__Exercise brief__: Exact copy, pictures excluded: reproduce every record below.

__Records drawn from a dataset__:
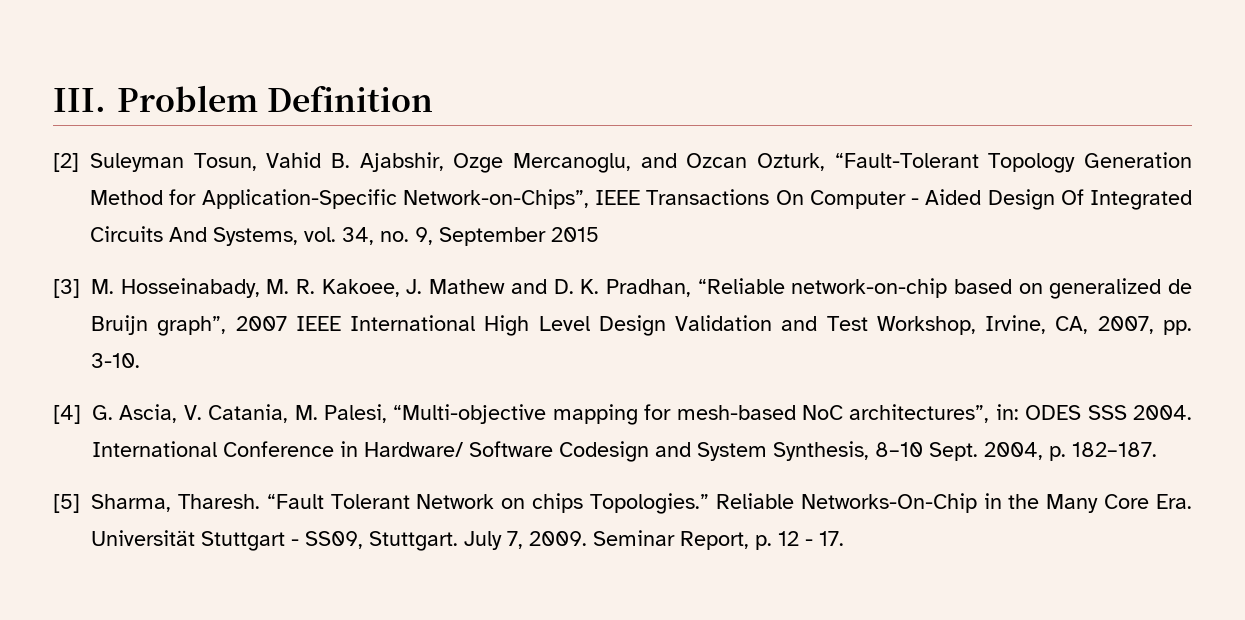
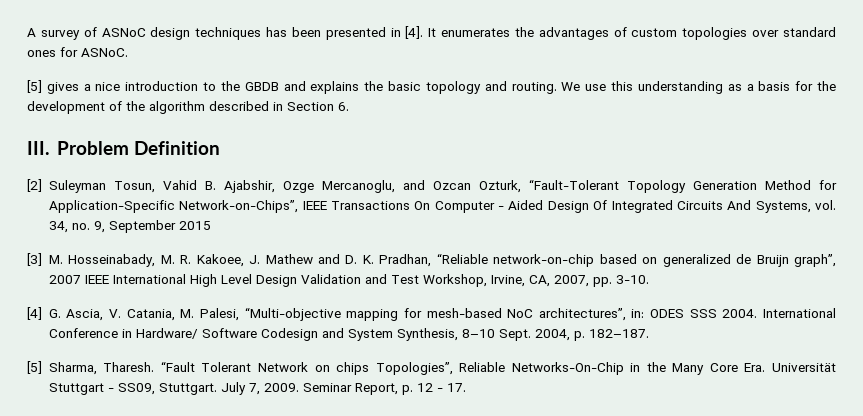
+ A survey of ASNoC design techniques has been presented in [4]. It enumerates the advantages of custom topologies over standard ones for ASNoC.
+ [5] gives a nice introduction to the GBDB and explains the basic topology and routing. We use this understanding as a basis for the development of the algorithm described in Section 6.
- “Fault Tolerant Network on chips Topologies.” Reliable Networks-On-Chip in the Many Core Era. Universität Stuttgart - SS09, Stuttgart.
+ “Fault Tolerant Network on chips Topologies”, Reliable Networks-On-Chip in the Many Core Era. Universität Stuttgart - SS09, Stuttgart.

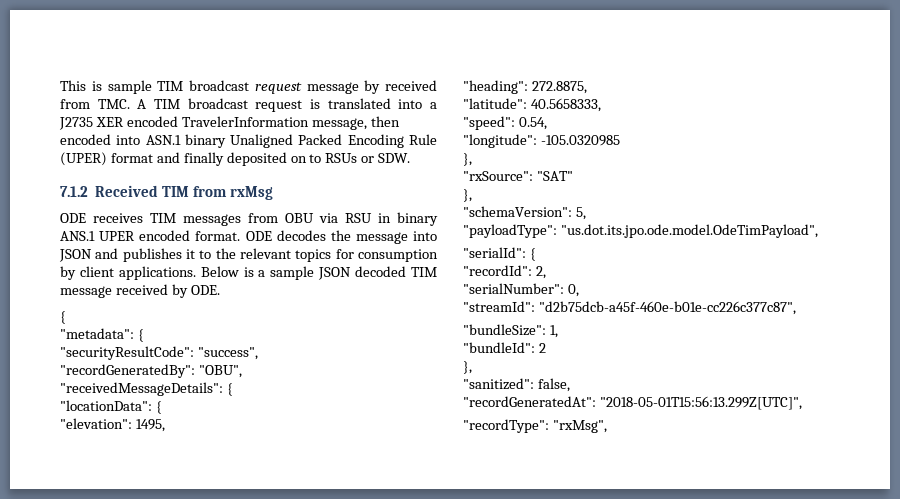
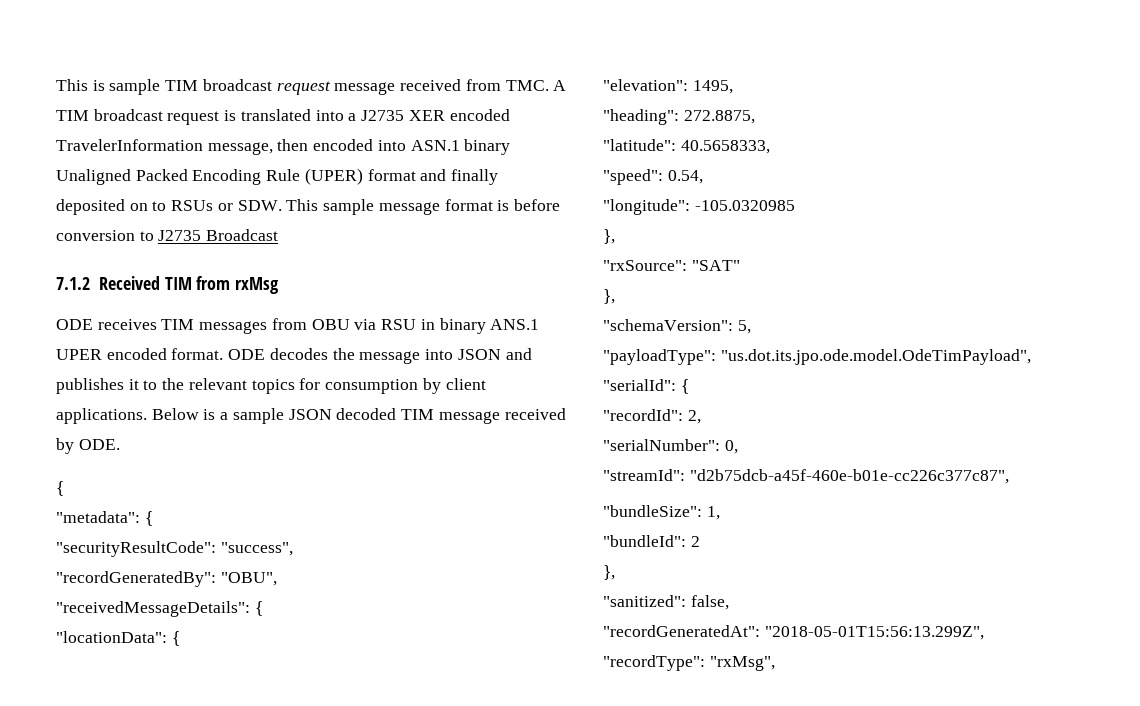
- This is sample TIM broadcast request message by received from TMC. A TIM broadcast request is translated into a J2735 XER encoded TravelerInformation message, then encoded into ASN.1 binary Unaligned Packed Encoding Rule (UPER) format and finally deposited on to RSUs or SDW.
+ This is sample TIM broadcast request message received from TMC. A TIM broadcast request is translated into a J2735 XER encoded TravelerInformation message, then encoded into ASN.1 binary Unaligned Packed Encoding Rule (UPER) format and finally deposited on to RSUs or SDW. This sample message format is before conversion to J2735 Broadcast
- "recordGeneratedAt": "2018-05-01T15:56:13.299Z[UTC]",
+ "recordGeneratedAt": "2018-05-01T15:56:13.299Z",

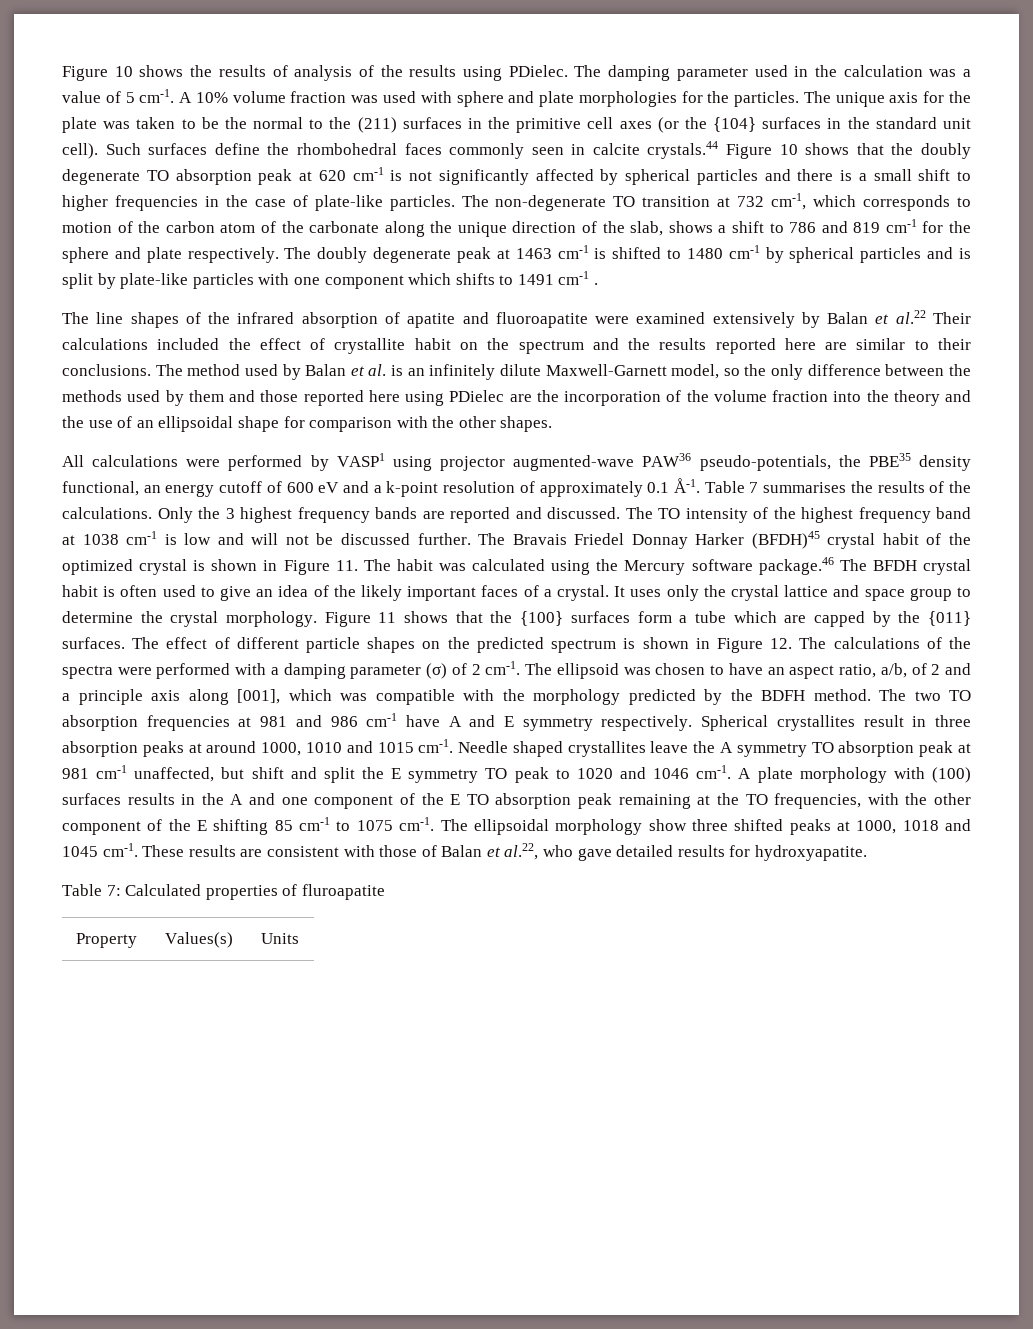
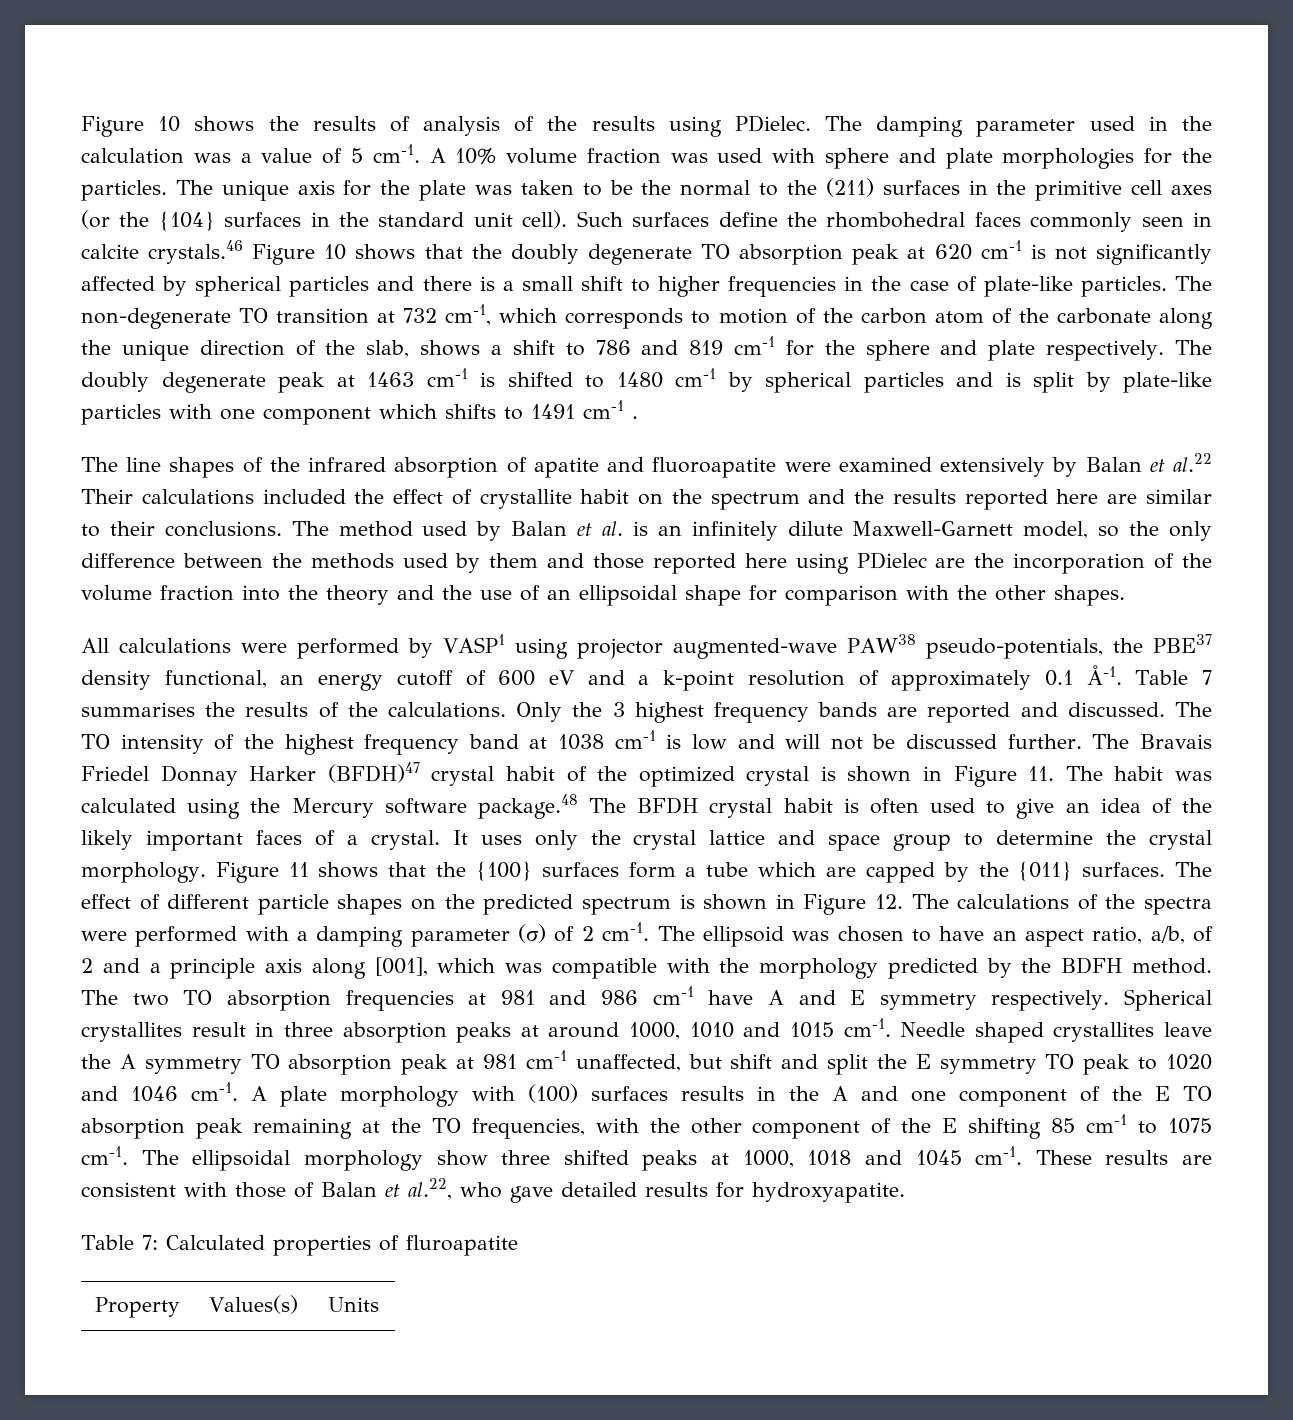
- Such surfaces define the rhombohedral faces commonly seen in calcite crystals.44 Figure 10 shows that the doubly degenerate TO absorption peak at 620 cm-1 is not significantly affected by spherical particles and there is a small shift to higher frequencies in the case of plate-like particles.
+ Such surfaces define the rhombohedral faces commonly seen in calcite crystals.46 Figure 10 shows that the doubly degenerate TO absorption peak at 620 cm-1 is not significantly affected by spherical particles and there is a small shift to higher frequencies in the case of plate-like particles.
- All calculations were performed by VASP1 using projector augmented-wave PAW36 pseudo-potentials, the PBE35 density functional, an energy cutoff of 600 eV and a k-point resolution of approximately 0.1 Å-1. Table 7 summarises the results of the calculations.
+ All calculations were performed by VASP1 using projector augmented-wave PAW38 pseudo-potentials, the PBE37 density functional, an energy cutoff of 600 eV and a k-point resolution of approximately 0.1 Å-1. Table 7 summarises the results of the calculations.
- The Bravais Friedel Donnay Harker (BFDH)45 crystal habit of the optimized crystal is shown in Figure 11. The habit was calculated using the Mercury software package.46 The BFDH crystal habit is often used to give an idea of the likely important faces of a crystal.
+ The Bravais Friedel Donnay Harker (BFDH)47 crystal habit of the optimized crystal is shown in Figure 11. The habit was calculated using the Mercury software package.48 The BFDH crystal habit is often used to give an idea of the likely important faces of a crystal.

__Exercise response__:
+ A survey of ASNoC design techniques has been presented in [4]. It enumerates the advantages of custom topologies over standard ones for ASNoC.
+ [5] gives a nice introduction to the GBDB and explains the basic topology and routing. We use this understanding as a basis for the development of the algorithm described in Section 6.
- “Fault Tolerant Network on chips Topologies.” Reliable Networks-On-Chip in the Many Core Era. Universität Stuttgart - SS09, Stuttgart.
+ “Fault Tolerant Network on chips Topologies”, Reliable Networks-On-Chip in the Many Core Era. Universität Stuttgart - SS09, Stuttgart.

- This is sample TIM broadcast request message by received from TMC. A TIM broadcast request is translated into a J2735 XER encoded TravelerInformation message, then encoded into ASN.1 binary Unaligned Packed Encoding Rule (UPER) format and finally deposited on to RSUs or SDW.
+ This is sample TIM broadcast request message received from TMC. A TIM broadcast request is translated into a J2735 XER encoded TravelerInformation message, then encoded into ASN.1 binary Unaligned Packed Encoding Rule (UPER) format and finally deposited on to RSUs or SDW. This sample message format is before conversion to J2735 Broadcast
- "recordGeneratedAt": "2018-05-01T15:56:13.299Z[UTC]",
+ "recordGeneratedAt": "2018-05-01T15:56:13.299Z",

- Such surfaces define the rhombohedral faces commonly seen in calcite crystals.44 Figure 10 shows that the doubly degenerate TO absorption peak at 620 cm-1 is not significantly affected by spherical particles and there is a small shift to higher frequencies in the case of plate-like particles.
+ Such surfaces define the rhombohedral faces commonly seen in calcite crystals.46 Figure 10 shows that the doubly degenerate TO absorption peak at 620 cm-1 is not significantly affected by spherical particles and there is a small shift to higher frequencies in the case of plate-like particles.
- All calculations were performed by VASP1 using projector augmented-wave PAW36 pseudo-potentials, the PBE35 density functional, an energy cutoff of 600 eV and a k-point resolution of approximately 0.1 Å-1. Table 7 summarises the results of the calculations.
+ All calculations were performed by VASP1 using projector augmented-wave PAW38 pseudo-potentials, the PBE37 density functional, an energy cutoff of 600 eV and a k-point resolution of approximately 0.1 Å-1. Table 7 summarises the results of the calculations.
- The Bravais Friedel Donnay Harker (BFDH)45 crystal habit of the optimized crystal is shown in Figure 11. The habit was calculated using the Mercury software package.46 The BFDH crystal habit is often used to give an idea of the likely important faces of a crystal.
+ The Bravais Friedel Donnay Harker (BFDH)47 crystal habit of the optimized crystal is shown in Figure 11. The habit was calculated using the Mercury software package.48 The BFDH crystal habit is often used to give an idea of the likely important faces of a crystal.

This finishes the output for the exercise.